One thing that often surprises me here is the music that is played in some of the stores.  This was a place that sells beachwear and surfboards, so I get that the music should be a bit edgy, but when I hear the repeated use of the f-word, I am always a bit shocked and confused.  How does that work in a Sharia law country?  Even in a non-Sharia law country, it’s an unlikely mix except maybe in a tattoo parlor?  While Dubai is very cosmopolitan, I’m not just sure how down it is with urban language.

This is not the first time that I have come across this, nor am I the only one. I have other friends in Dubai who have had the same experience.  Once I was in a shop that sold professional clothing for men and women and some of the raunchiest rap music I have ever heard was on.  I asked the staff if they were aware of what the lyrics were saying; they had no idea.  When I explained them to the manager, he immediately ran to the back of the store and turned the music off creating a very embarrassing silence.

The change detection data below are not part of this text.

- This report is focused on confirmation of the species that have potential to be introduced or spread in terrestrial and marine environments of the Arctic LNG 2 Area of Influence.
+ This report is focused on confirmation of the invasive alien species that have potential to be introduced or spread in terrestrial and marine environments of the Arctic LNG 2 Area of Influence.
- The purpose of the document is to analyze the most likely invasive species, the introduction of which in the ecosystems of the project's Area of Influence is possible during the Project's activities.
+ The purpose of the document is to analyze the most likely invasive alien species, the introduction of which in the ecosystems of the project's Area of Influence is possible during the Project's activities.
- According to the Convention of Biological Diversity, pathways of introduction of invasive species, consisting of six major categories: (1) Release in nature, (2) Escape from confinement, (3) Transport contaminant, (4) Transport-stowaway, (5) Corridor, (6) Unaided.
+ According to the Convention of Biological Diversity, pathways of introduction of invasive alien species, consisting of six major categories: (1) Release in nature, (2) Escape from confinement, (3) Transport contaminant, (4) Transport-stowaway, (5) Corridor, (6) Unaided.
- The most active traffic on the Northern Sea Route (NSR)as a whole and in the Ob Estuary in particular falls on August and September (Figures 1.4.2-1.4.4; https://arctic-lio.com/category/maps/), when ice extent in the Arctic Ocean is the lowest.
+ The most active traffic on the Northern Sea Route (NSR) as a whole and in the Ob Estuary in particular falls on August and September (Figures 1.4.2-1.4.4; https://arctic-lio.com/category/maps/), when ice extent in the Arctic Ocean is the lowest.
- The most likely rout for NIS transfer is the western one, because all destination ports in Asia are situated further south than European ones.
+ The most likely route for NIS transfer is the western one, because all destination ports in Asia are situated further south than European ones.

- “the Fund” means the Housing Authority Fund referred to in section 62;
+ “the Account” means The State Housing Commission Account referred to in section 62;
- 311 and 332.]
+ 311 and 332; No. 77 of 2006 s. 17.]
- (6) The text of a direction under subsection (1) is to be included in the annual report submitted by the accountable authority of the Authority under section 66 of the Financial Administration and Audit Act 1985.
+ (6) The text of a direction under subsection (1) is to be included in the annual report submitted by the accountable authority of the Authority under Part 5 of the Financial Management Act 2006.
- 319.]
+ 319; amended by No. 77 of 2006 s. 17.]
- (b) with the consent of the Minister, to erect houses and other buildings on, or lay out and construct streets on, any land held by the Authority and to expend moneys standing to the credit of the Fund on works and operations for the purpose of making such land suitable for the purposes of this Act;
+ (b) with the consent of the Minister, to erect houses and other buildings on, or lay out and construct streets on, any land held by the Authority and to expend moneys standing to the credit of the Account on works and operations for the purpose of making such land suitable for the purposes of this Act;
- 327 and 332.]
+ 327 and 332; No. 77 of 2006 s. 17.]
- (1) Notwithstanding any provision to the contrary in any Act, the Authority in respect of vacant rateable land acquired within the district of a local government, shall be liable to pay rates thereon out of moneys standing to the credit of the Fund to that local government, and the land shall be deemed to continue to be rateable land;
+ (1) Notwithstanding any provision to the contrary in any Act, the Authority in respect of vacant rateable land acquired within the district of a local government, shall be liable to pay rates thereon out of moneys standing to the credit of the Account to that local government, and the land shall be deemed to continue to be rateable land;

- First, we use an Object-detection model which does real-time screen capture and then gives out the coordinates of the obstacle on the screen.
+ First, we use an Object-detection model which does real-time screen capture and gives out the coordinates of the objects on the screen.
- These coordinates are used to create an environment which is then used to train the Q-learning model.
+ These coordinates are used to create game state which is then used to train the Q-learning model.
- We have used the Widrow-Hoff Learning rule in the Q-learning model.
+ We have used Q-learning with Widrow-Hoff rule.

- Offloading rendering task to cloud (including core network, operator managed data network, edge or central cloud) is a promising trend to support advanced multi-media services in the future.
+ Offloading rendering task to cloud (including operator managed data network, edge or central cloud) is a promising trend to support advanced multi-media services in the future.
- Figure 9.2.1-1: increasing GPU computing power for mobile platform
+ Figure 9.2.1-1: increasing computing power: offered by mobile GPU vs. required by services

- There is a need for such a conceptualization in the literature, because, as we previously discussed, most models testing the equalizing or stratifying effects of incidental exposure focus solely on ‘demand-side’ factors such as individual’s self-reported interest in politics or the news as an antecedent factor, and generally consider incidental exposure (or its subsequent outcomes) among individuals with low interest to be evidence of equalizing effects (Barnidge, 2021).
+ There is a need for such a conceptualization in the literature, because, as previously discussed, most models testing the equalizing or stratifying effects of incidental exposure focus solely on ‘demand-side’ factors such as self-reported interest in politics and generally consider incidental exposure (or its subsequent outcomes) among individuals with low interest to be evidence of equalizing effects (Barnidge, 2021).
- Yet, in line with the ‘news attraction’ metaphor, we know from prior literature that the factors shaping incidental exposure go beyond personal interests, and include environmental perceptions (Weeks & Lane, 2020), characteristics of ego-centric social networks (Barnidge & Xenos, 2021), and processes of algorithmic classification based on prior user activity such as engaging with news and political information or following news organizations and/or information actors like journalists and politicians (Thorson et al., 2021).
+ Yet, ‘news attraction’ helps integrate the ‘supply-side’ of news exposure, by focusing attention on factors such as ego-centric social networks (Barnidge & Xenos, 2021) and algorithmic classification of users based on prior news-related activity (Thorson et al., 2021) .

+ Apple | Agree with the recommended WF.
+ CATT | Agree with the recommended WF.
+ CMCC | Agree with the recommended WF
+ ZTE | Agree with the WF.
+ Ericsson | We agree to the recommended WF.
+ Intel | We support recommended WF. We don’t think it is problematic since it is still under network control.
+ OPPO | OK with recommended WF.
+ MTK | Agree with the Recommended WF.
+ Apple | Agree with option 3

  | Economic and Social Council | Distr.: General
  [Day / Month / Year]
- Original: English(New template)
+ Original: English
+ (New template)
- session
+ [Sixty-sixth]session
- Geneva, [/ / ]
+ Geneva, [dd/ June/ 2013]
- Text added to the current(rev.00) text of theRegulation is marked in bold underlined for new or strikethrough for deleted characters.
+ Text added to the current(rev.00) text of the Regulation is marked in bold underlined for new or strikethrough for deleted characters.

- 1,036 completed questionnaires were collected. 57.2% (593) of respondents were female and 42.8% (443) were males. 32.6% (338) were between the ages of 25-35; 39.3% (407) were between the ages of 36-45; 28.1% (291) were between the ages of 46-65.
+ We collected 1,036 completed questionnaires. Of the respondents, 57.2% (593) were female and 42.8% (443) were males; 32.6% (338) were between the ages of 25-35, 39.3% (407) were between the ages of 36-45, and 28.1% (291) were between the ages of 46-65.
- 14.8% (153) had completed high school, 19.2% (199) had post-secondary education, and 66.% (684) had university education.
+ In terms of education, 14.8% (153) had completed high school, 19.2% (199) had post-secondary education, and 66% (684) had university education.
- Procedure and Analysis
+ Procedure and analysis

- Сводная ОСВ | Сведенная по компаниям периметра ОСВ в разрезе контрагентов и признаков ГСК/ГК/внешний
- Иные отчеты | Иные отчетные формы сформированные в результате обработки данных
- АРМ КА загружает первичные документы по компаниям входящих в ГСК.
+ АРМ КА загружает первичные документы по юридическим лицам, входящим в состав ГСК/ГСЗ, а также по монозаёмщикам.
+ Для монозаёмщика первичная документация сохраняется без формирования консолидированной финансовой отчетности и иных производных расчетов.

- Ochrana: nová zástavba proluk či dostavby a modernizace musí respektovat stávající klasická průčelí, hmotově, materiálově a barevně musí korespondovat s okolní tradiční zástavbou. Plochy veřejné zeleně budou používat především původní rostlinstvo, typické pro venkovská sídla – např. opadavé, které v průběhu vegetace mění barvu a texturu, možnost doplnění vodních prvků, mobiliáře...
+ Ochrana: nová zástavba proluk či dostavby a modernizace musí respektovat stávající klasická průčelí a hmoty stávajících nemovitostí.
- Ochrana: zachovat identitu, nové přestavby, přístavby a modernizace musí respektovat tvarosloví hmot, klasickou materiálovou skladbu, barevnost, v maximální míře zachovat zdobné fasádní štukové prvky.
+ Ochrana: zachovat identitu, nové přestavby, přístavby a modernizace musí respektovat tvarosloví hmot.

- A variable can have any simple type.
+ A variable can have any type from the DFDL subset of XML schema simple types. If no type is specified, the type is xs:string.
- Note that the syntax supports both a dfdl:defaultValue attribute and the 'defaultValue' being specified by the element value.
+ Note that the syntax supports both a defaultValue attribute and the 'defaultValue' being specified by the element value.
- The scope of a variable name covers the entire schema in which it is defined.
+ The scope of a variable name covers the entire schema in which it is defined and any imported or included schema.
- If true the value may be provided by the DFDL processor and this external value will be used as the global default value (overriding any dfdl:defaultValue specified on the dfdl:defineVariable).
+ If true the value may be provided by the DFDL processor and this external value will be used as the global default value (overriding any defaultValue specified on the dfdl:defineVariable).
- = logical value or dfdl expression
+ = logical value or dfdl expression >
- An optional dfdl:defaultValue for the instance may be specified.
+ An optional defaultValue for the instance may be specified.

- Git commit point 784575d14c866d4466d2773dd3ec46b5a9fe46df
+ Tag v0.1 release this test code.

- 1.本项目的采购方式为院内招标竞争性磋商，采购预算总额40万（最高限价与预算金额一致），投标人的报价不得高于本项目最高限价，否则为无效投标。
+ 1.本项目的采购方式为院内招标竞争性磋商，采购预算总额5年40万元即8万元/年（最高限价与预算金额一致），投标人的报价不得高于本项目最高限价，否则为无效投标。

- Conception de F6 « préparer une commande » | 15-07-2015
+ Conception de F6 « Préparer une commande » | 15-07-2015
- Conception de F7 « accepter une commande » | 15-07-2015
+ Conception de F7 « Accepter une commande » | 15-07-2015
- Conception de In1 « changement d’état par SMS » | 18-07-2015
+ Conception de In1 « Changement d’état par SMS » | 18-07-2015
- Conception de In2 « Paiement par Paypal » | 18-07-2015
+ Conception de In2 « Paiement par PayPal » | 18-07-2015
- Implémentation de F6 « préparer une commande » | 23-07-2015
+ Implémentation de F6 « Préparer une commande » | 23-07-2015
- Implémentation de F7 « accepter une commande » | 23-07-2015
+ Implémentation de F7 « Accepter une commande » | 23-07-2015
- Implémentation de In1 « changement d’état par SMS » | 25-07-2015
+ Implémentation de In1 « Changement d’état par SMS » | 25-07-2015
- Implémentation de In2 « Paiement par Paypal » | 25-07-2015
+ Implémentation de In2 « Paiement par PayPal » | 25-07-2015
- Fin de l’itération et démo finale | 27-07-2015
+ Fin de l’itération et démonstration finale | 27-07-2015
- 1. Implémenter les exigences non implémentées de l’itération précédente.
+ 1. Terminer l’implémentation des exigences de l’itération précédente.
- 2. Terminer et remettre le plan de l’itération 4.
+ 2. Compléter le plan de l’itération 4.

I’m personally not that offended by people who use the f-word, or other four letter words.  I grew up in Texas, and both men and women alike use it.  It can be useful sometimes.  At the least it’s a great emphasizer, or stress reliever.  I have cleaned it up now that I am a mom, although I am human, I digress sometimes.  I do not use it graphically, and I do not like to listen to it where my response is “eww” or some other similar reaction to disgust.

So, out of curiosity, I asked the manager who selects their music.  Perhaps it’s a playlist sent from the company.  For many vendors this is an important extension of their brand.  He informed me it was just various playlists from the employees’ i-pods.  Basically, whatever they were in the mood for.

So, I then have to ask, “How does that work with the f-word and all in Dubai?” He was kind of embarrassed and didn’t know what to say.  I didn’t want to embarrass him, or put him on the spot, but since I have come across this before, curiosity was killing me.  So I proceed.  “How does that work if His Highness, Sheikh Mohammed came in to shop?  I mean do you think he would mind the f-word in the music?” While his primary language is Arabic, like most locals in this country, he speaks English very well.

The shop manager then proceeds to explain to me that they would for sure change the music if Sheikh Mohammed, or someone else of high level came into the store.  I am visualizing this seeing staff leap over surfboards and bikinis as Sheikh Mohammed enters.  Would they make it to the i-pod in time to push the button to the next song, or even better, change it to the Sheikh Mohammed preferred surf playlist?

The manager then proceeded to ensure me that they were careful with their choice of music and if a song had too many profanities in it, then they definitely would not play it.  However, one or two f-words are okay.  How can I argue with this logic?  It clearly makes sense! 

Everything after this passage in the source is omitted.